Put together, this indicates the cost of robotic systems is dropping rapidly just as performance is increasing exponentially. While it is all the rage to predict the future based on exponential technological trends, this “back of the envelope” exploration should put us on notice: stories of linear progress in robotics should be justified, not taken for granted.
Robots as Red Herrings and Canaries in a Coal Mine
Work is scarce and wealth is increasingly in the hands of a few. This leads many of us to be scared, angry and curious about the future. Robots are a lightning rod for these emotions and questions – they move with apparent intention, they do tasks that sit at the core of what most of us define as “good, honest work”, and they’re rapidly getting cheaper and more capable. If we want to point a finger at technologies that are “responsible” for the inequities and challenges in our economy, however, it seems pretty clear that we should be pointing to IT. The vast majority of tasks that are being handed off to technology are still going to software and computers, and the evidence indicates that this will be true in the short and medium term. Robots are a red herring from this perspective.

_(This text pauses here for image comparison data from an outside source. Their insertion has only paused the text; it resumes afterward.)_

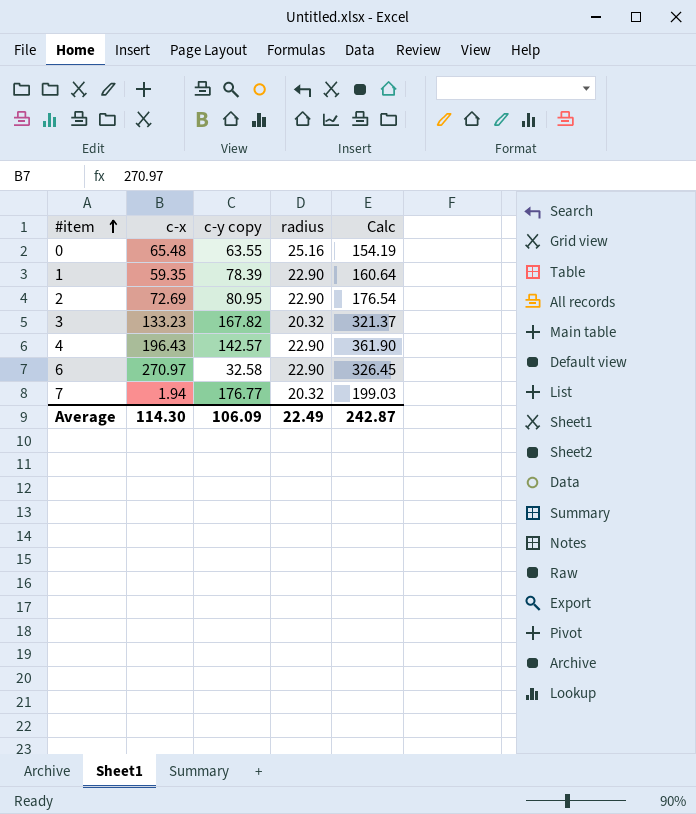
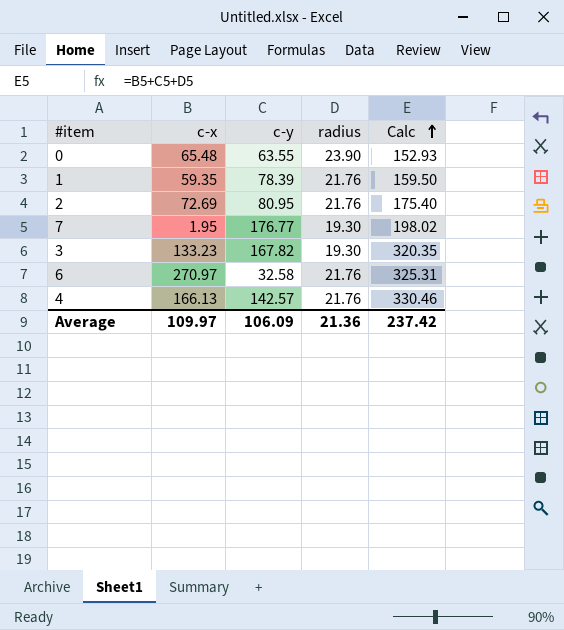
row order: #item ascending -> Calc ascending
column name: c-y copy -> c-y
0 | radius: 25.16 -> 23.90
0 | Calc: 154.19 -> 152.93
1 | radius: 22.90 -> 21.76
1 | Calc: 160.64 -> 159.50
2 | radius: 22.90 -> 21.76
2 | Calc: 176.54 -> 175.40
7 | c-x: 1.94 -> 1.95
7 | radius: 20.32 -> 19.30
7 | Calc: 199.03 -> 198.02
3 | radius: 20.32 -> 19.30
3 | Calc: 321.37 -> 320.35
6 | radius: 22.90 -> 21.76
6 | Calc: 326.45 -> 325.31
4 | c-x: 196.43 -> 166.13
4 | radius: 22.90 -> 21.76
4 | Calc: 361.90 -> 330.46
Average | c-x: 114.30 -> 109.97
Average | radius: 22.49 -> 21.36
Average | Calc: 242.87 -> 237.42

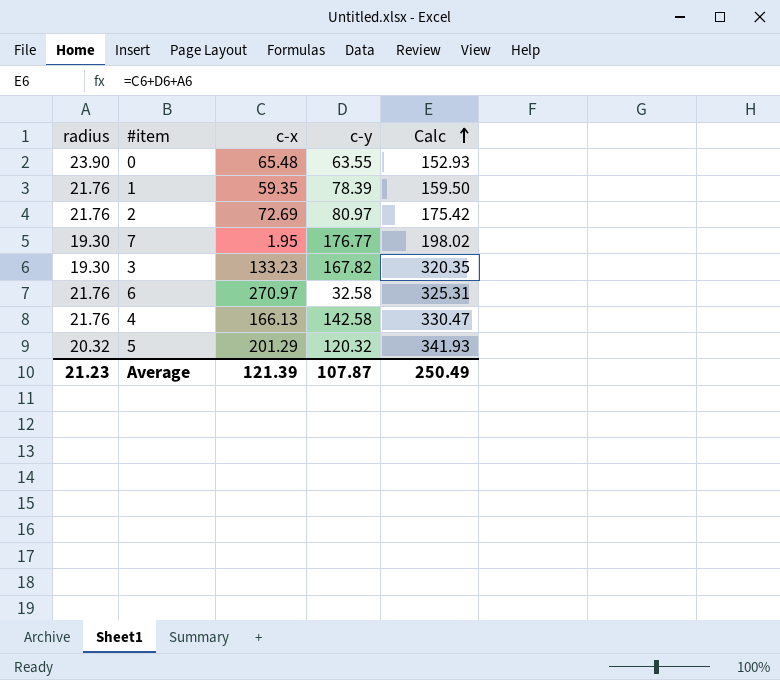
column radius | position: 4 -> 1
2 | c-y: 80.95 -> 80.97
2 | Calc: 175.40 -> 175.42
4 | c-y: 142.57 -> 142.58
4 | Calc: 330.46 -> 330.47
row 5: none -> 20.32 | 201.29 | 120.32 | 341.93
Average | radius: 21.36 -> 21.23
Average | c-x: 109.97 -> 121.39
Average | c-y: 106.09 -> 107.87
Average | Calc: 237.42 -> 250.49

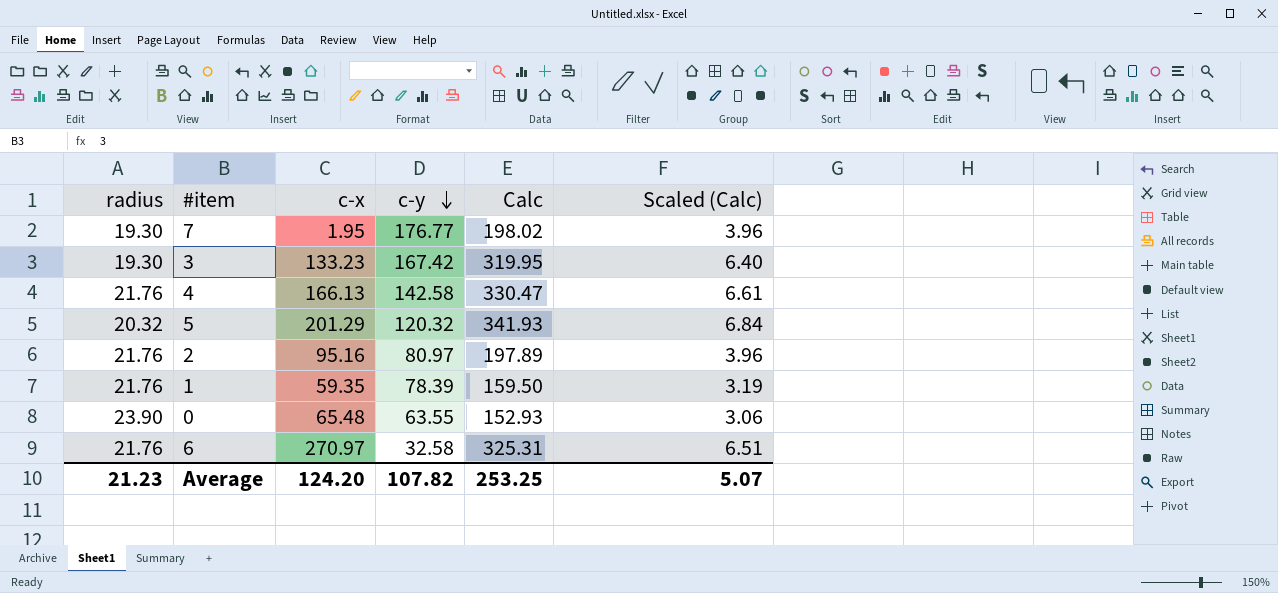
row order: Calc ascending -> c-y descending
column Scaled (Calc) | formula: none -> [Calc] * 0.02
3 | c-y: 167.82 -> 167.42
3 | Calc: 320.35 -> 319.95
2 | c-x: 72.69 -> 95.16
2 | Calc: 175.42 -> 197.89
Average | c-x: 121.39 -> 124.20
Average | c-y: 107.87 -> 107.82
Average | Calc: 250.49 -> 253.25

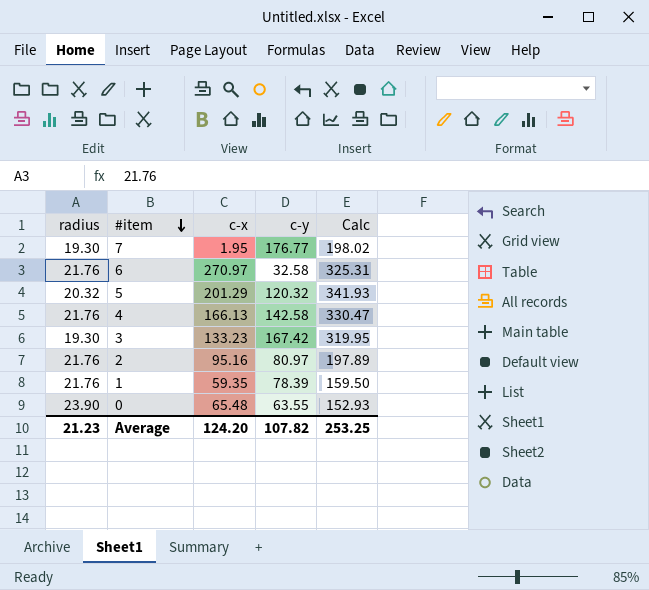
row order: c-y descending -> #item descending
column Scaled (Calc) | formula: [Calc] * 0.02 -> none

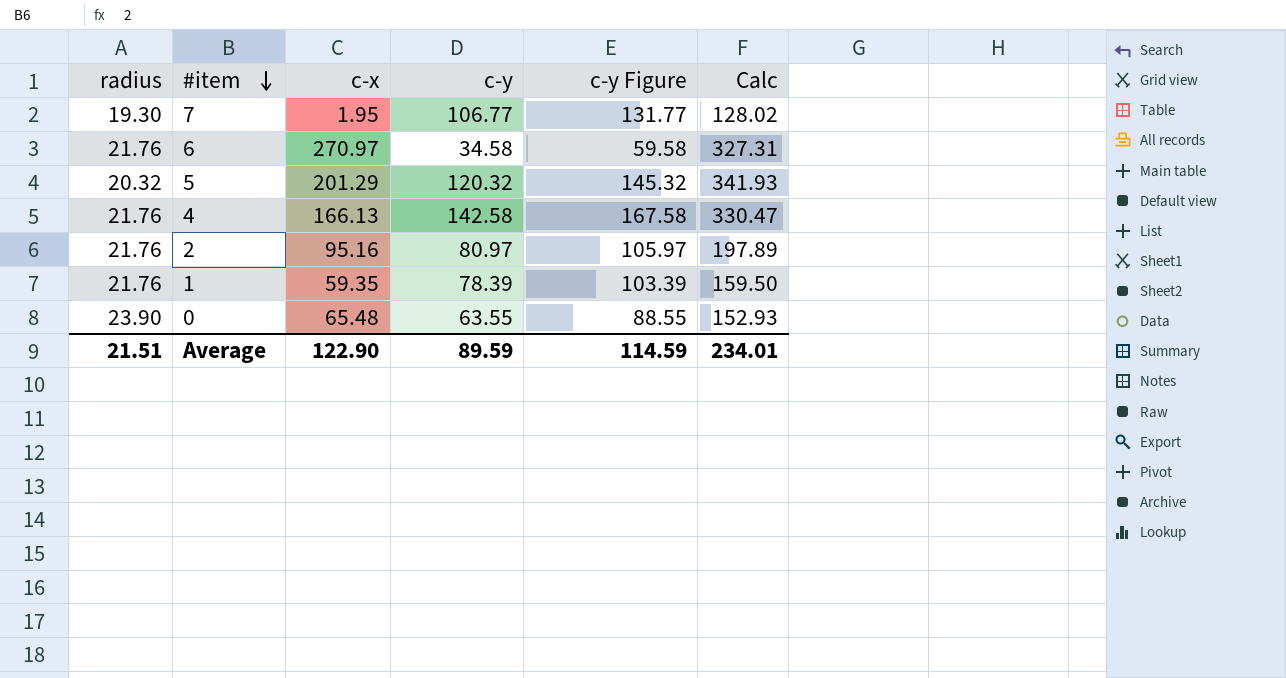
column c-y Figure | formula: none -> [c-y] + 25
row 3: 19.30 | 133.23 | 167.42 | 319.95 -> none
7 | c-y: 176.77 -> 106.77
7 | Calc: 198.02 -> 128.02
6 | c-y: 32.58 -> 34.58
6 | Calc: 325.31 -> 327.31
Average | radius: 21.23 -> 21.51
Average | c-x: 124.20 -> 122.90
Average | c-y: 107.82 -> 89.59
Average | Calc: 253.25 -> 234.01

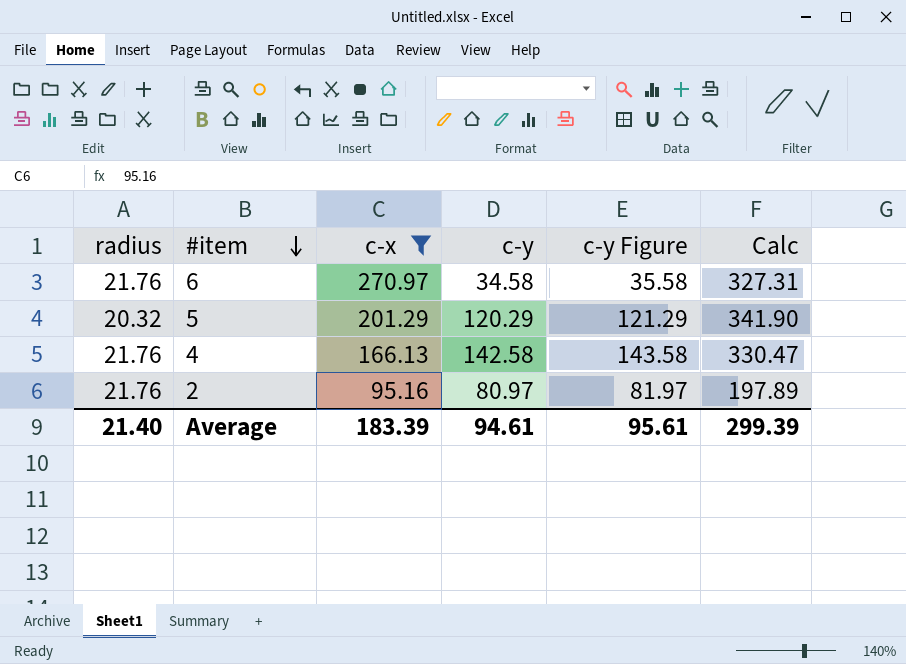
filter: none -> c-x >= 95.16
column c-y Figure | formula: [c-y] + 25 -> [c-y] + 1
5 | c-y: 120.32 -> 120.29
5 | Calc: 341.93 -> 341.90
Average | radius: 21.51 -> 21.40
Average | c-x: 122.90 -> 183.39
Average | c-y: 89.59 -> 94.61
Average | c-y Figure: 114.59 -> 95.61
Average | Calc: 234.01 -> 299.39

But from another perspective, they are also canaries. We have seen apparently exponential progress in robotic capacity over the last 30 years. How many of us think that, in a hundred years, we won’t have highly autonomous, mobile, dexterous robots that can adapt to a wide range of tasks in a wide range of environments – for less than the cost of human labor? Are we willing to bet our national education and job training investments on the assumption that this is a hundred years away? Fifty years? Thirty? If this transition is going to happen on a mass scale, at best we probably have seventy years to prepare for it. That’s only two generations away, and that means we should be planning for it now.